Even if these lagoons consume less energy and require fewer chemicals than traditional swimming pools and use “thirty-three times less water than an eighteen-hole golf course,” it is still new development which will likely, over its lifespan, produce more CO2 through transportation, construction, and residential consumption. Crystal Lagoons isn’t promising less carbon-intensive or more “sustainable” development practices; their environmentalist credentials derive from optimistic projections of consumer behavior at some vague point in the future. This the same type of mindless development that has terraformed Florida for decades, albeit with some half-assed environmentalist packaging. In a generous light, their claims are wishful thinking. More realistically, it’s the sort of malignance that’s become de rigueur in America: using the language of environmentalism to obscure the expansion of the economy and further development and extraction.

The intention with all of this is simply: profit. Of the “endless ways to monetize” their technology, Crystal Lagoons suggest entrance and membership fees, beach activities and entertainment, concerts, subscription-based day clubs, wedding venues, corporate events, food halls, and trade shows, restaurants and retail, and water sports and cabana rentals. The business model could even extend to racetracks and golf courses. What they are proposing is a “third place” with an entry fee, not including umbrella and lounge chair. In other words, these lagoons offer a sanitized beach experience, where suburban families can swim without fear of marine life, seaweed, or poor people that could be at public beaches.

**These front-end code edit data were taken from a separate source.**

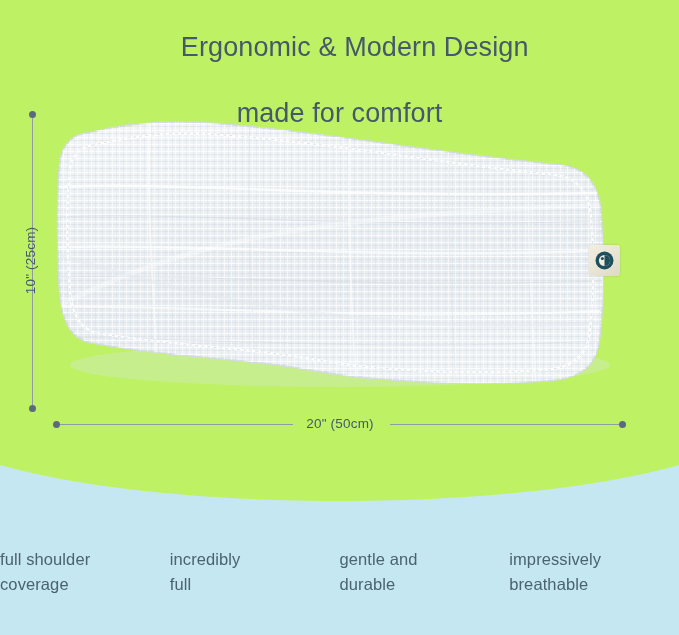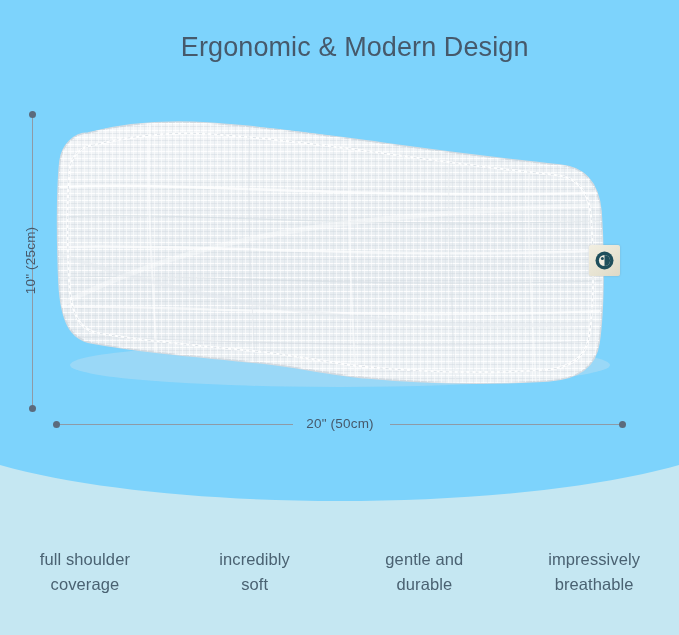"Ergonomic & Modern Design" #page { background: #7dd3fc -> #bef264 }
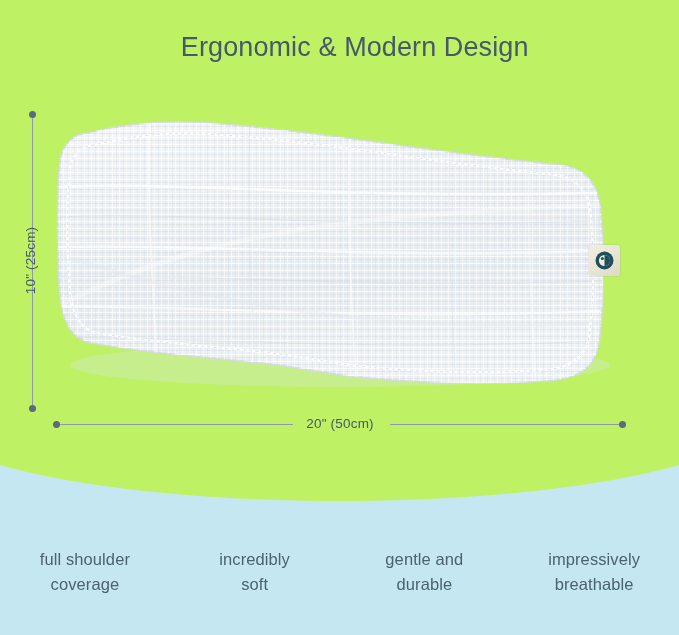"made for comfort" span.line2 { html: none -> <span>made for comfort</span> }
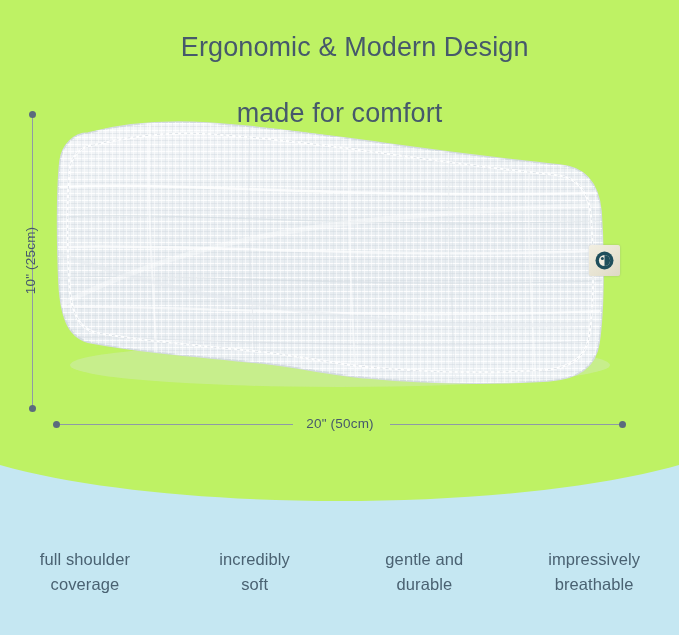"full shoulder" .feature { text-align: center -> none }
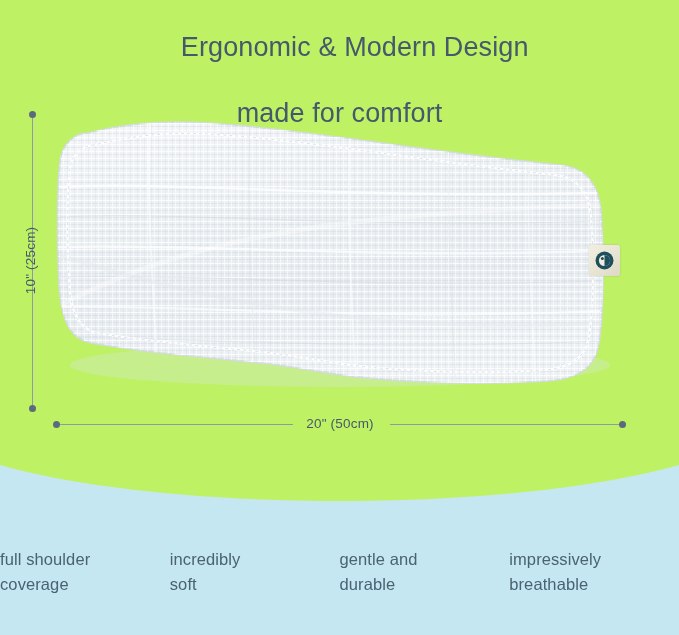"incredibly" div.feature { text: soft -> full }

As Sarah Stodola writes in her history of beach resorts, The Last Resort, mimicking nature “seems central to the concept of the beach resort, and connected to the Romanticists’ sublime. Paradise is not nature; paradise is nature conquered, nature tamed. . . . It gives us the illusion of the sublime, without the part where we confront the terror inherent in nature.” The technology promises to insulate home buyers and beachgoers from the chaos of the “nature” with the predictable control and order of the fake. There’s a real darkness to this sunny vision: isolation from the environment, all the while quickening the destruction of the natural beaches that serve as a model. But the relationship is reciprocal: erosion and sea-level rise threaten those living near the coast, where the bulk of Florida’s population resides. Building a second shore only buys time while lining the pockets of developers.

Though Crystal Lagoons’ headquarters are in Miami, they have projects at different stages of development and negotiation in over sixty countries. One project in development is the new Disney master-planned residential community called Cotino, underway in Rancho Mirage, California—a desert that receives, on average, five inches of rain per year. Created by Disney Imagineers and staffed by Disney Cast Members, it will contain a twenty-four-acre Crystal Lagoon at its heart. Residents will have to pay an extra fee to enjoy it, unless of course they already belong to the Artisan Club (an Incredibles-inspired venue modeled after the house in the Pixar film), which requires a one-time $20,000 initiation fee with annual dues of $11,000. Sales to the general public are set to begin later this year.